■ **What the task requires**: Going line by line through the records below, write out everything starting with the line containing "CYS EN 1992-1-2:2004." and going on through the line containing "interconnection requirements, or", exactly and inclusively. Pictures do not go in.

■ **Given data**:
[Start of Attachment]
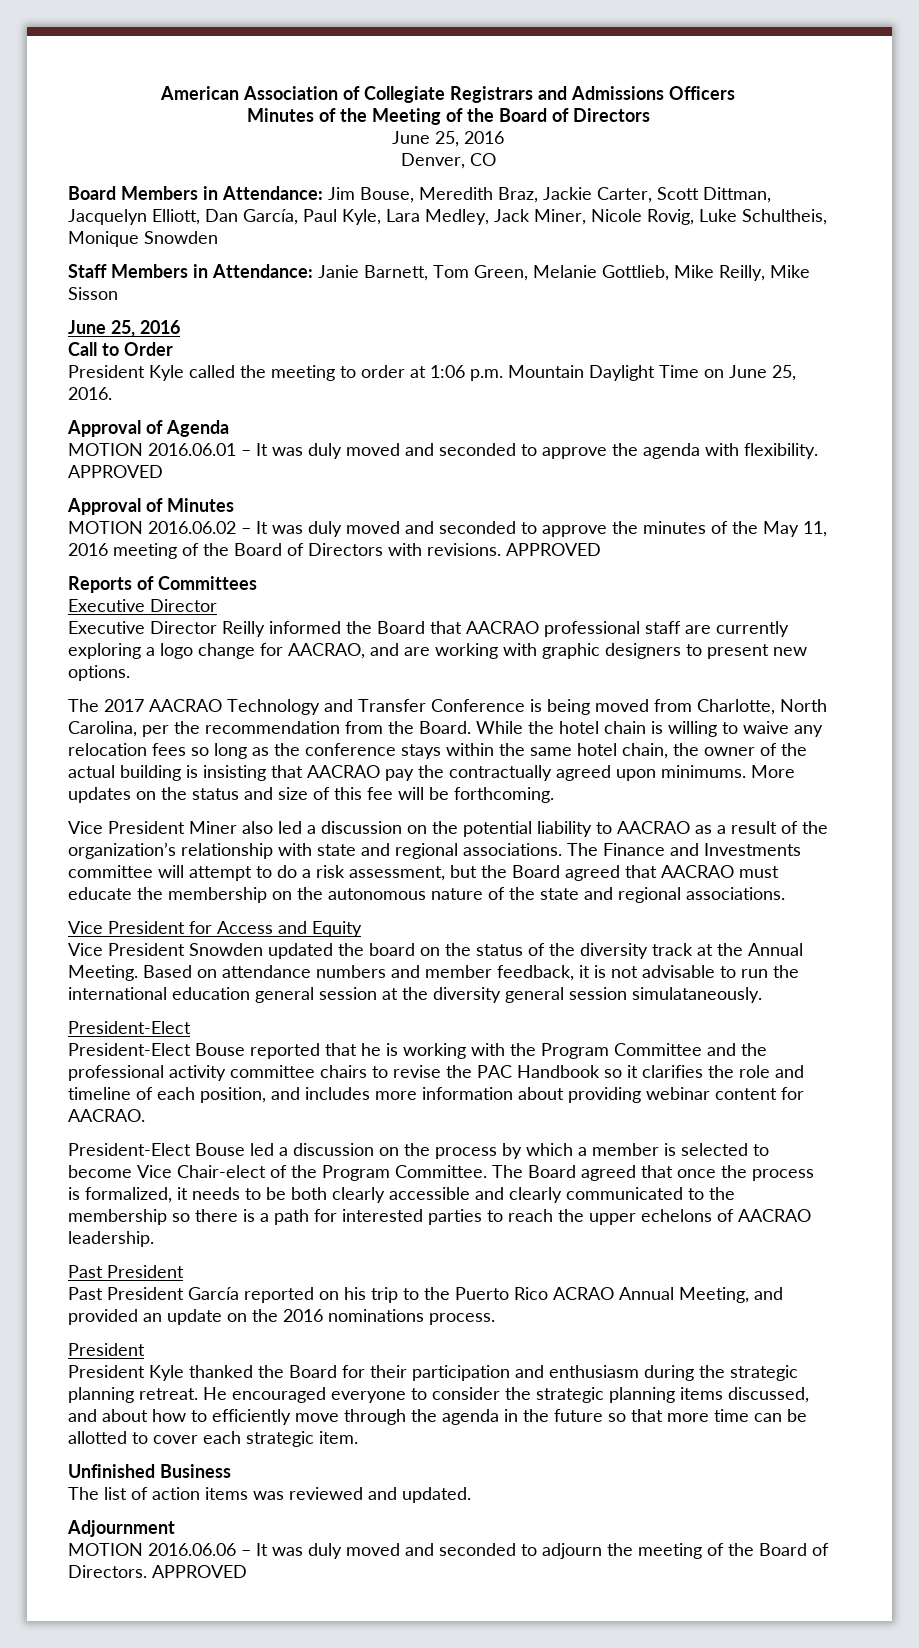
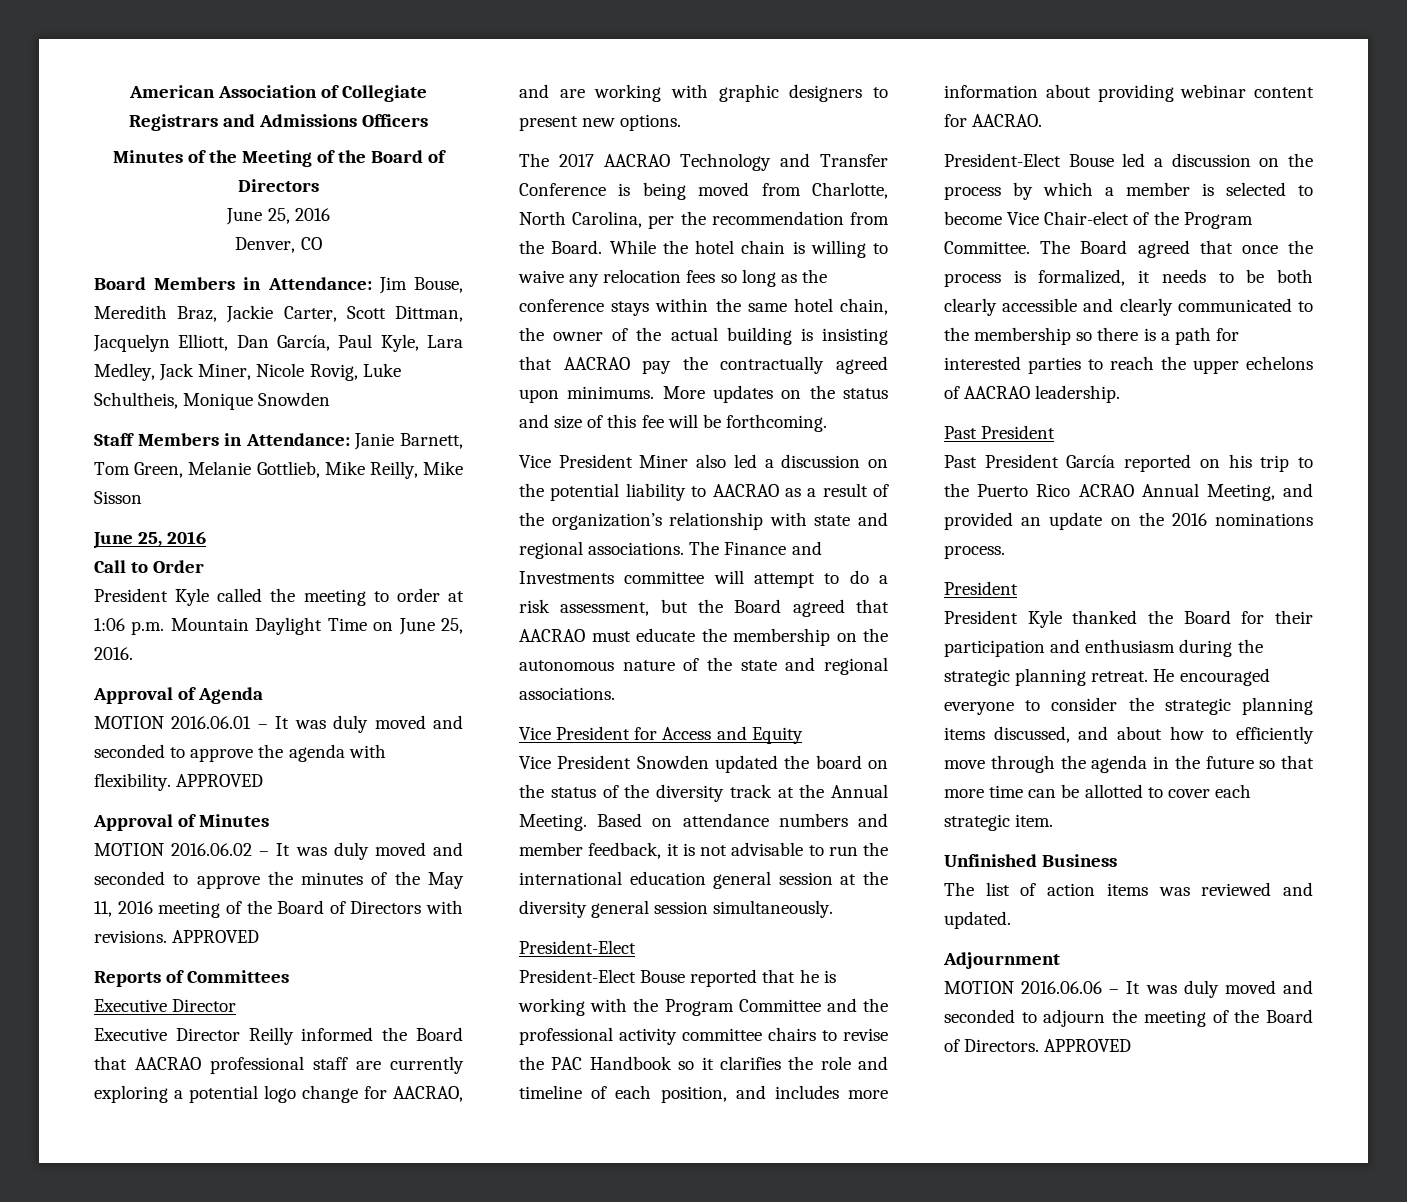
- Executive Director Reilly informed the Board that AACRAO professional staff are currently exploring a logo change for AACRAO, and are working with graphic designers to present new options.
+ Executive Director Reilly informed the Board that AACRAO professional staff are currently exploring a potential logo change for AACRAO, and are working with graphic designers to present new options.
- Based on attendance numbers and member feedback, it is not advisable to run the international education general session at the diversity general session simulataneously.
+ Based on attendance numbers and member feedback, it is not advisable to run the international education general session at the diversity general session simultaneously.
[End of Attachment]
[Start of Attachment]
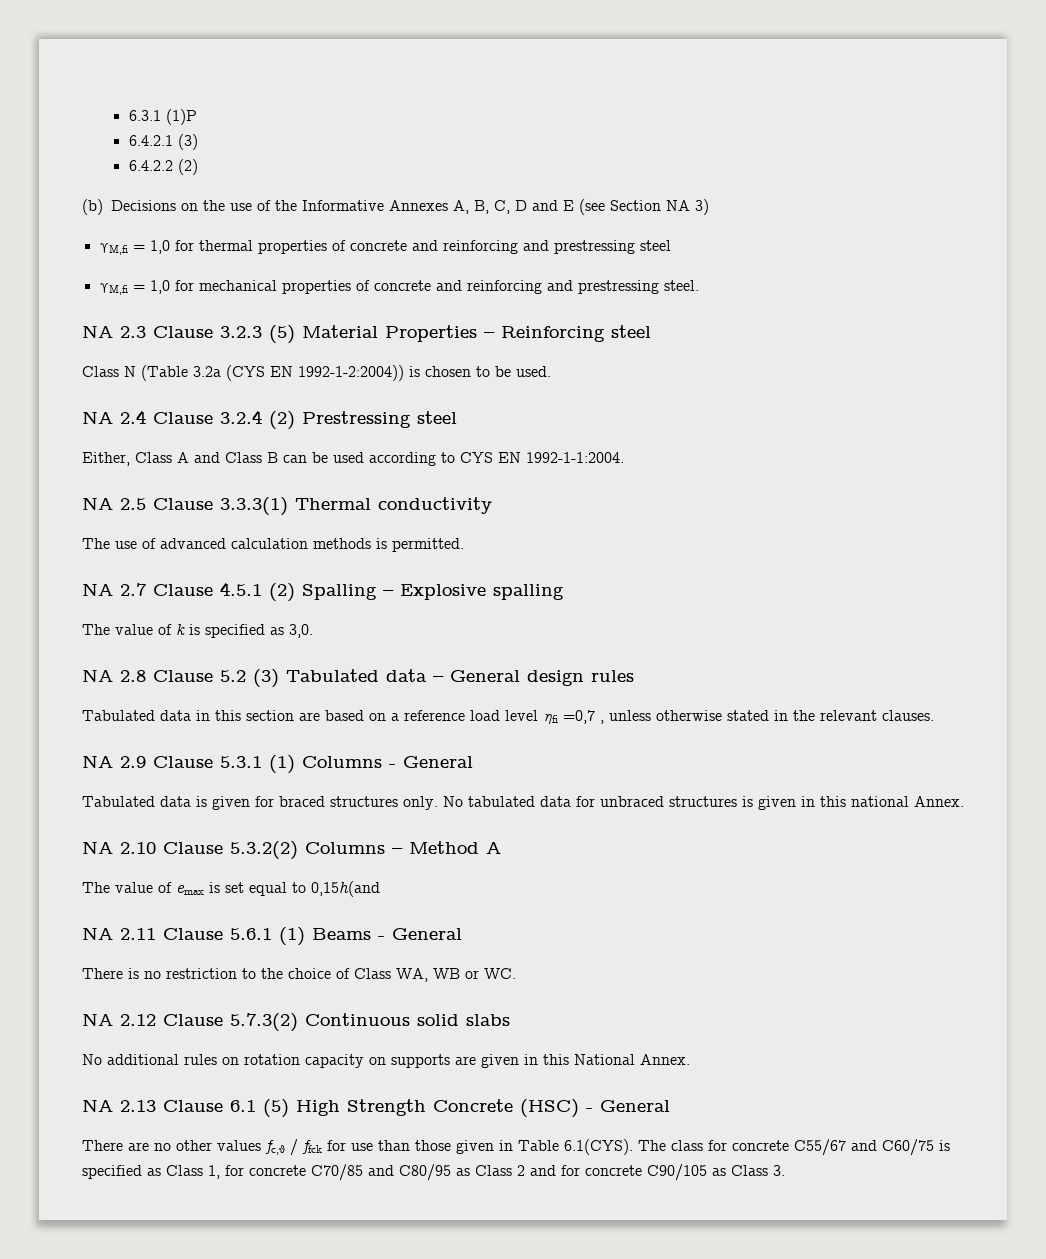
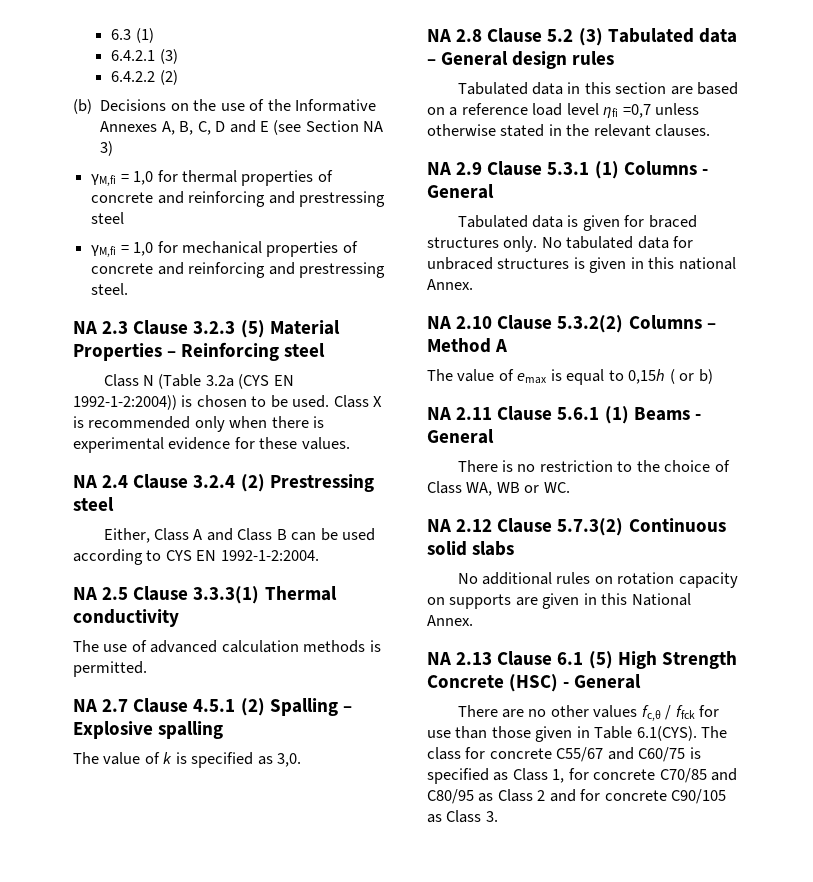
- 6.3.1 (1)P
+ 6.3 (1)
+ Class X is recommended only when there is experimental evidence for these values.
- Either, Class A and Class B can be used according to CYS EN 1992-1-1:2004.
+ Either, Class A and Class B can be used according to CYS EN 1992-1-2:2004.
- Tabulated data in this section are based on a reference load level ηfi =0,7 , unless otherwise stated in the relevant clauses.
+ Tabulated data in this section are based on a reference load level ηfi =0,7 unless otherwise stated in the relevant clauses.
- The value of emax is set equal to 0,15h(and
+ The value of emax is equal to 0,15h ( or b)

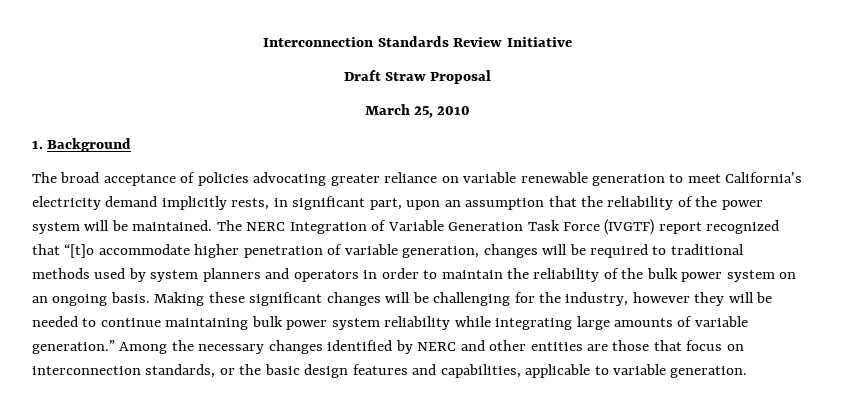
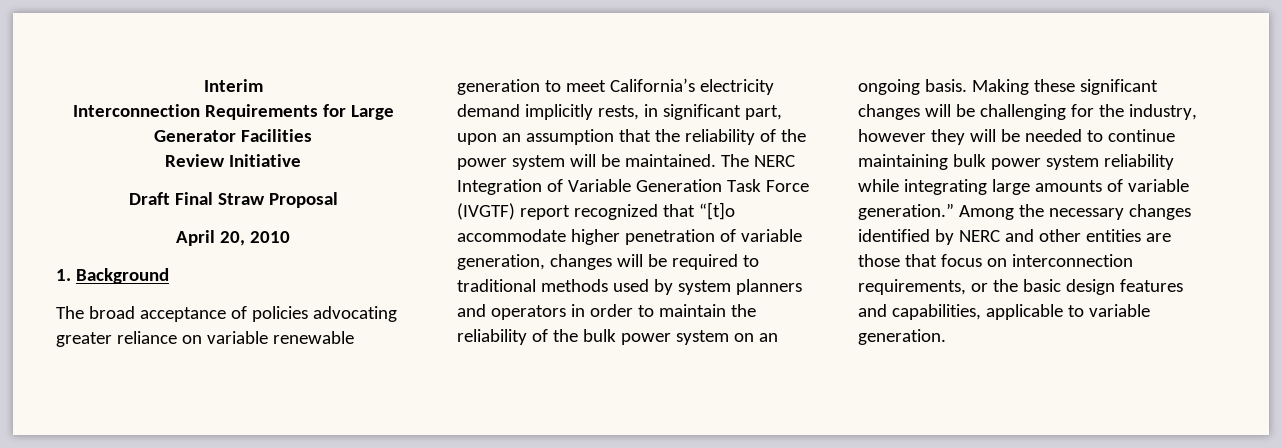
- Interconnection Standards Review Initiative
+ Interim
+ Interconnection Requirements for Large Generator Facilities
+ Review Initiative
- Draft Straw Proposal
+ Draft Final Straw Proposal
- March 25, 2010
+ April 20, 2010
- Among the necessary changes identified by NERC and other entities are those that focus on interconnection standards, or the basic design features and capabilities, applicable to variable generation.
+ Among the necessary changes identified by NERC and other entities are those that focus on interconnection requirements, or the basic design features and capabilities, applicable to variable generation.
[End of Attachment]
■ **Response**:
+ Either, Class A and Class B can be used according to CYS EN 1992-1-2:2004.
- Tabulated data in this section are based on a reference load level ηfi =0,7 , unless otherwise stated in the relevant clauses.
+ Tabulated data in this section are based on a reference load level ηfi =0,7 unless otherwise stated in the relevant clauses.
- The value of emax is set equal to 0,15h(and
+ The value of emax is equal to 0,15h ( or b)

- Interconnection Standards Review Initiative
+ Interim
+ Interconnection Requirements for Large Generator Facilities
+ Review Initiative
- Draft Straw Proposal
+ Draft Final Straw Proposal
- March 25, 2010
+ April 20, 2010
- Among the necessary changes identified by NERC and other entities are those that focus on interconnection standards, or the basic design features and capabilities, applicable to variable generation.
+ Among the necessary changes identified by NERC and other entities are those that focus on interconnection requirements, or the basic design features and capabilities, applicable to variable generation.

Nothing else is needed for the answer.